### The data
- - - -
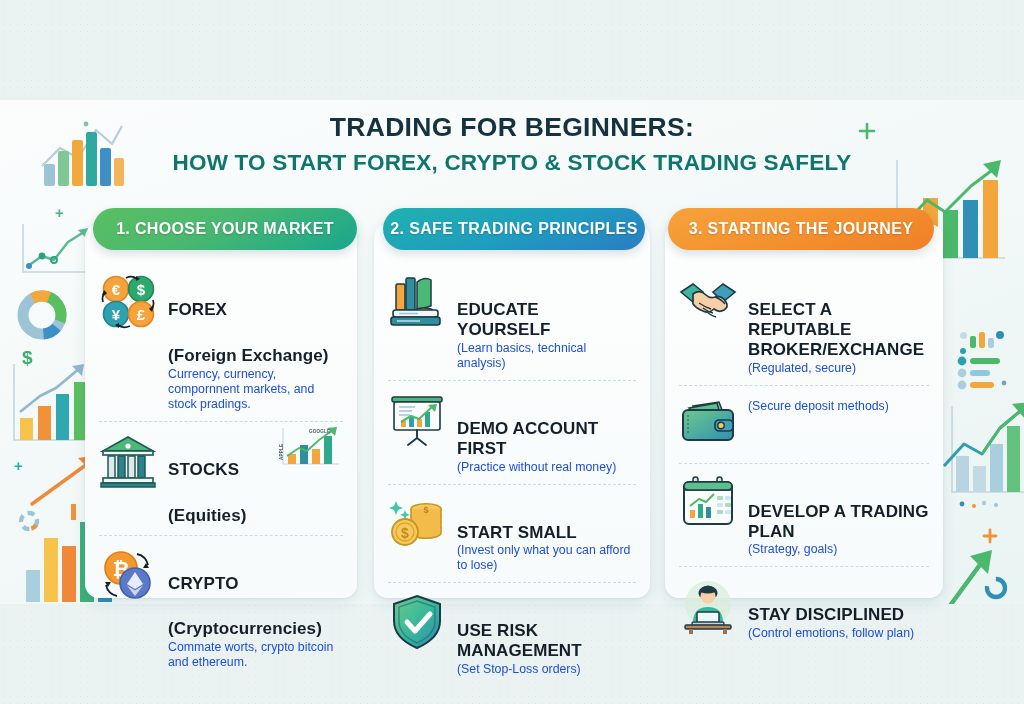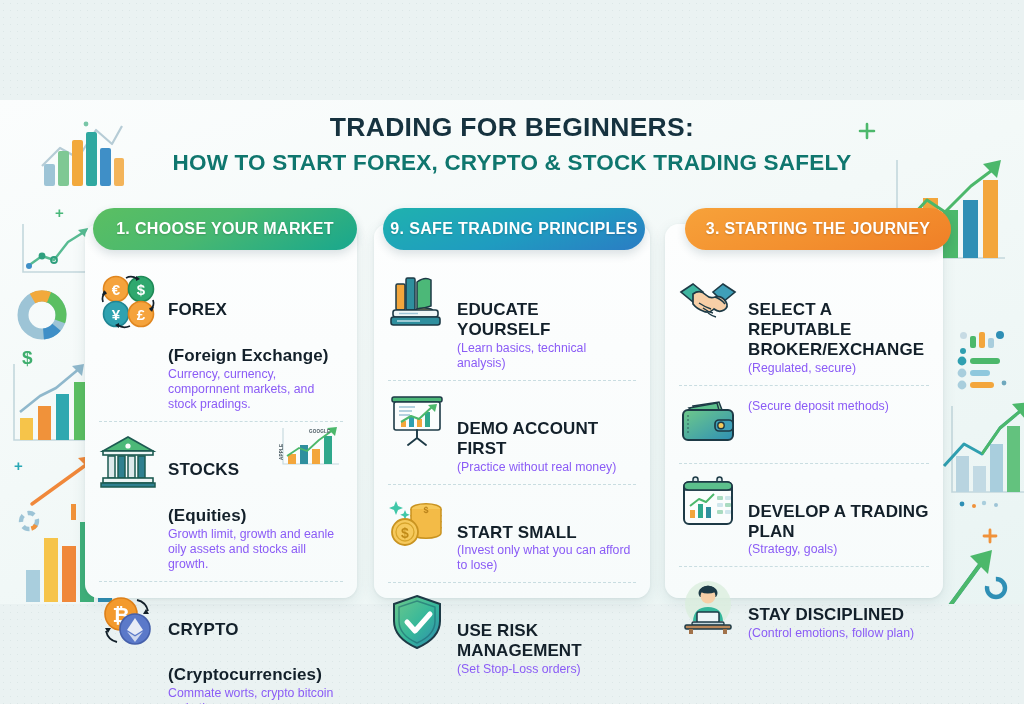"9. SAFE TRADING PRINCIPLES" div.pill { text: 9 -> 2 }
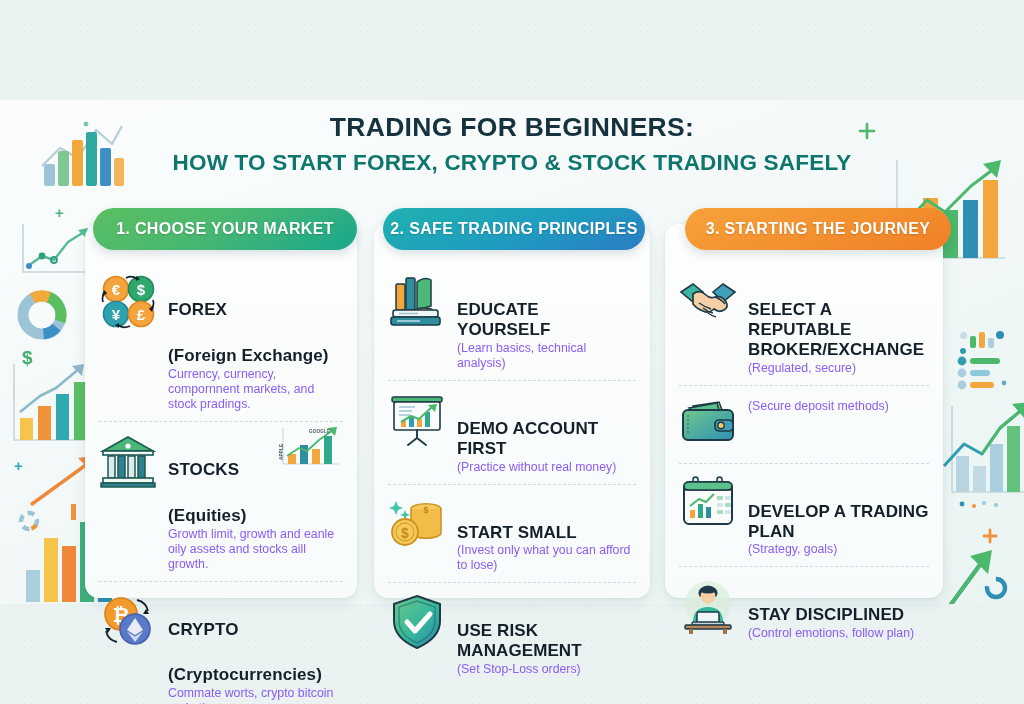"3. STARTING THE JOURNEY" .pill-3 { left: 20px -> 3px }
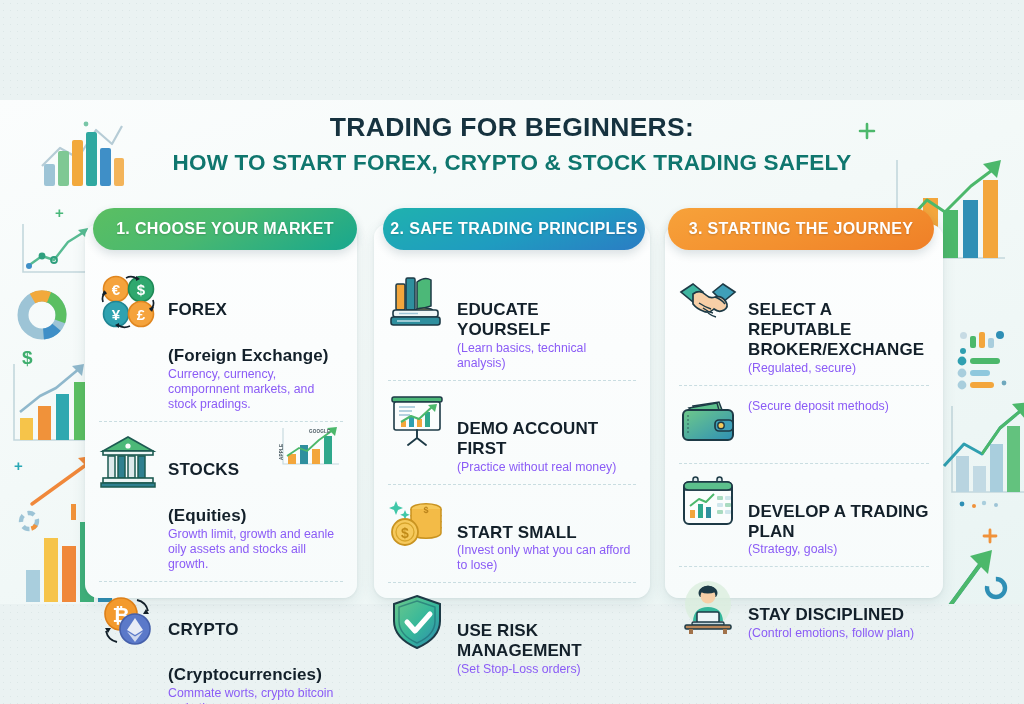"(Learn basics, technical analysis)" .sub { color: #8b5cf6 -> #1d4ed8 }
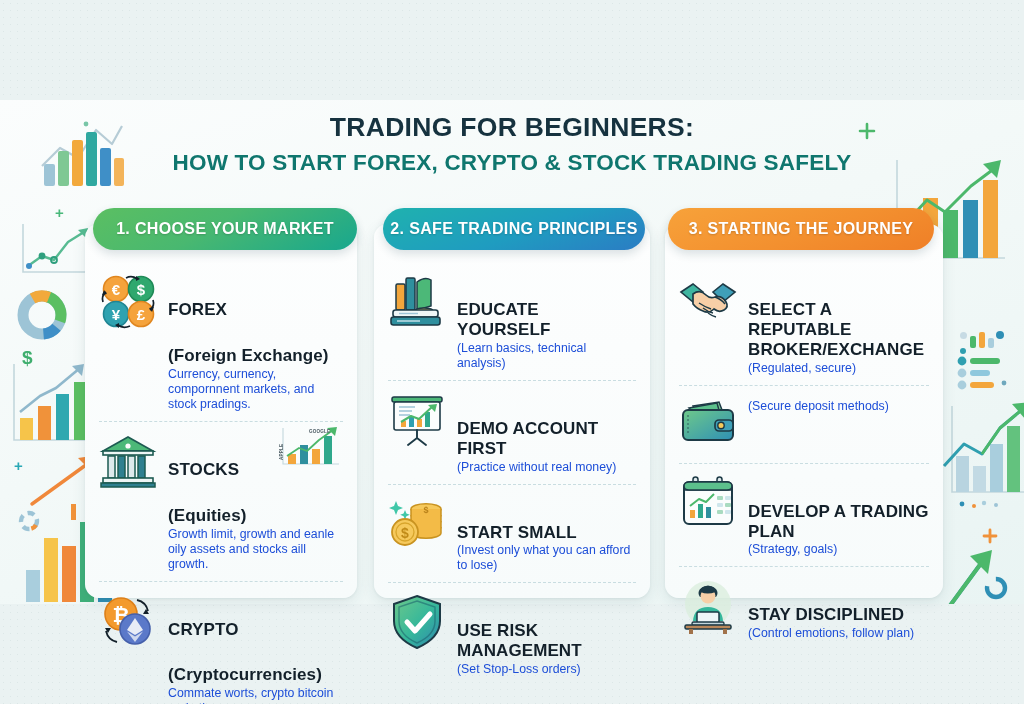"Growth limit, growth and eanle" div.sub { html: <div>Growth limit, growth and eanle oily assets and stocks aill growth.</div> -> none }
- - - -
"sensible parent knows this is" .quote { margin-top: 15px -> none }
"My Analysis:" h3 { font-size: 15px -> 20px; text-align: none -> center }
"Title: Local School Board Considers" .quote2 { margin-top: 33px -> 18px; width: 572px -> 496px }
- - - -
Start at the line containing "text: 9 -> 2" above and stop at the line containing "<div>Growth limit, growth". Output those lines exactly, both included, but none of the pictures.

### Written solution
"9. SAFE TRADING PRINCIPLES" div.pill { text: 9 -> 2 }
"3. STARTING THE JOURNEY" .pill-3 { left: 20px -> 3px }
"(Learn basics, technical analysis)" .sub { color: #8b5cf6 -> #1d4ed8 }
"Growth limit, growth and eanle" div.sub { html: <div>Growth limit, growth and eanle oily assets and stocks aill growth.</div> -> none }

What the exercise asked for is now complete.